In the penultimate scene of the documentary, Morris questions Rumsfeld again about "unknown knowns", and Rumsfeld's definition has inverted since the beginning of the interview, with him now defining them as: "things that you know, that you don't know you know". Morris is quick to point out the incongruity, and Rumsfeld acknowledges it when shown his memo, but suggests his earlier definition was wrong. As the documentary closes, Morris asks Rumsfeld why he agreed to the interviews, and Rumsfeld responds: "That is a vicious question. I'll be darned if I know."

==Cast==
- Donald Rumsfeld as himself (interviewee)
- Errol Morris as himself (interviewer) (voice)
- Kenn Medeiros as younger Donald Rumsfeld / Secret Service

==Release==
The Unknown Known was screened in the main competition section at the 70th Venice International Film Festival, and premiered at the Telluride Film Festival on August 29, 2013.

===Critical reception===
On review aggregator website Rotten Tomatoes, the film has an approval rating of 81% based on 106 reviews, with an average score of 6.8/10; the site's "critics consensus" reads: "Viewers hoping to see Donald Rumsfeld admit making mistakes in public office may find The Unknown Known frustrating – but no less fascinating." On Metacritic, the film has a weighted average score of 69 out of 100 based on 30 critics, indicating "generally favorable reviews".

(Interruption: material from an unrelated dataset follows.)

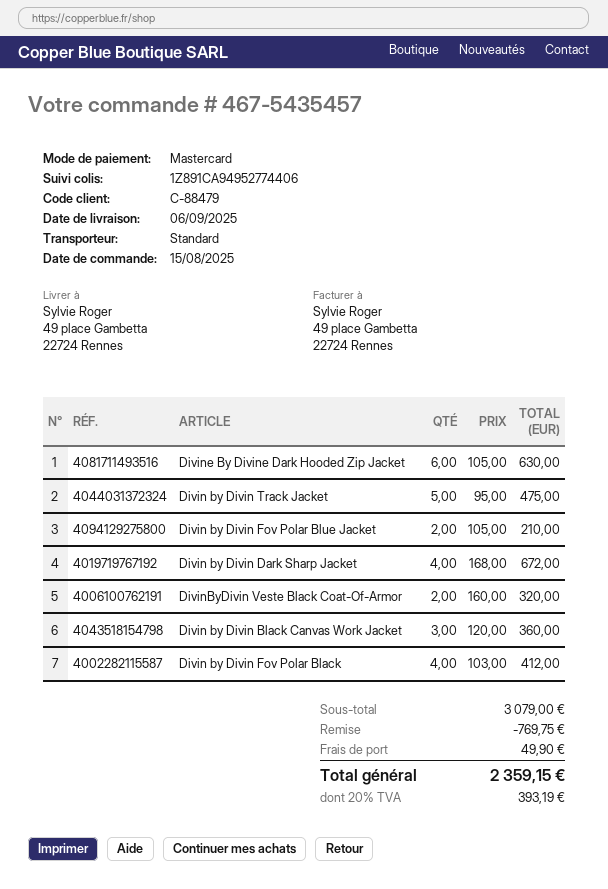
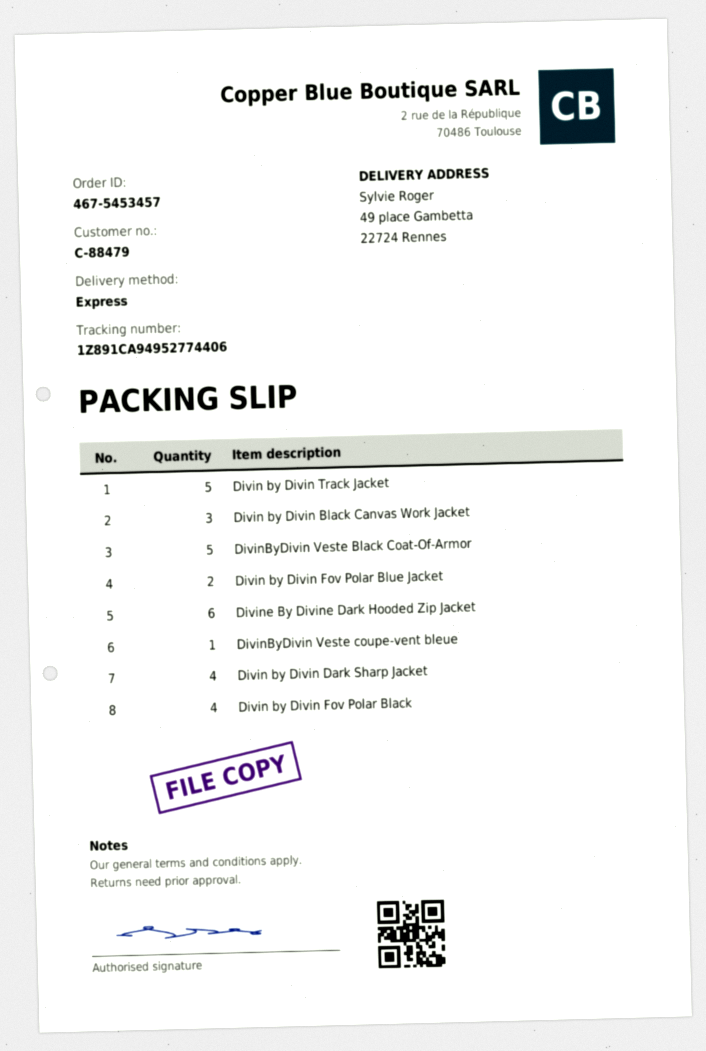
order number: 467-5435457 -> 467-5453457
shipping method: standard -> express
DivinByDivin Veste Black Coat-Of-Armor: 2 -> 5
DivinByDivin Veste coupe-vent bleue: none -> 1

David Denby of The New Yorker wrote: "If Morris doesn’t quite nail Rumsfeld, his questions lead the Secretary to nail himself. You watch him obfuscate, fudge the issue of torture, smirk about George H. W. Bush (whom he doesn’t like), and offer dull commonplaces when impassioned clarity is called for." Mary Corliss of Time wrote: "Morris's movie is a cat-and-mouse game, and Rumsfeld is the cat, virtually licking his chops as he toys with, and then devours, another rival." Colin Colvert of the Minneapolis Star Tribune wrote: "Morris is admirably evenhanded, never demonizing his subject, but giving him enough rope to hang himself. Rumsfeld, cool and bemused, refuses to knot the noose."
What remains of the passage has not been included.